● DATA FOR THIS EXERCISE
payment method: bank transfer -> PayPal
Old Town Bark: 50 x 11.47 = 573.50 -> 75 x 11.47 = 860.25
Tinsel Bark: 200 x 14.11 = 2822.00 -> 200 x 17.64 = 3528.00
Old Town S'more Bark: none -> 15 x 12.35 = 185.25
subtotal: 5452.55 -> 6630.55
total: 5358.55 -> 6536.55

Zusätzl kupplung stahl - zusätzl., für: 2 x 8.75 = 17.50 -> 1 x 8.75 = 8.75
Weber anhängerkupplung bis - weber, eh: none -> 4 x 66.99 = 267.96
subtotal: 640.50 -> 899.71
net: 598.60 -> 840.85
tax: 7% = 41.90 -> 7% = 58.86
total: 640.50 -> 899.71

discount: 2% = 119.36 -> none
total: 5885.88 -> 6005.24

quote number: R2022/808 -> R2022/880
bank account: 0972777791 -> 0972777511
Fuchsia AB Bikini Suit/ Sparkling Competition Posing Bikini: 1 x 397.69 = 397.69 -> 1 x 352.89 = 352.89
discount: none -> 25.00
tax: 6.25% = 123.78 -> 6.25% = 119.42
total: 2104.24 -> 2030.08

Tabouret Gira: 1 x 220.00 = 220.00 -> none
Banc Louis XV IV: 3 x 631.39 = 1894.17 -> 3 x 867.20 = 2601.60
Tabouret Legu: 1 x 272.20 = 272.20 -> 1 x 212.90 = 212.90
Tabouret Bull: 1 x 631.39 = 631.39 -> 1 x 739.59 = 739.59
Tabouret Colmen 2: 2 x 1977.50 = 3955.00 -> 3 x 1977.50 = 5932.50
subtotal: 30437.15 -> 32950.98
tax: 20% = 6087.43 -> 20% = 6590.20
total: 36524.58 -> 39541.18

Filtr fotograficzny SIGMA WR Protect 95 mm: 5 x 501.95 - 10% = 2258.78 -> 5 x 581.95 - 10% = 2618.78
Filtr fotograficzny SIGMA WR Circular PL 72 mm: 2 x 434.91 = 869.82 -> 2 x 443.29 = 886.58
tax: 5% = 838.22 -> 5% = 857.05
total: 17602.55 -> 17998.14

● TASK TO CARRY OUT
Could you filter the material above and copy each line that holds the word "Town"?

● TASK RESULT
Old Town Bark: 50 x 11.47 = 573.50 -> 75 x 11.47 = 860.25
Old Town S'more Bark: none -> 15 x 12.35 = 185.25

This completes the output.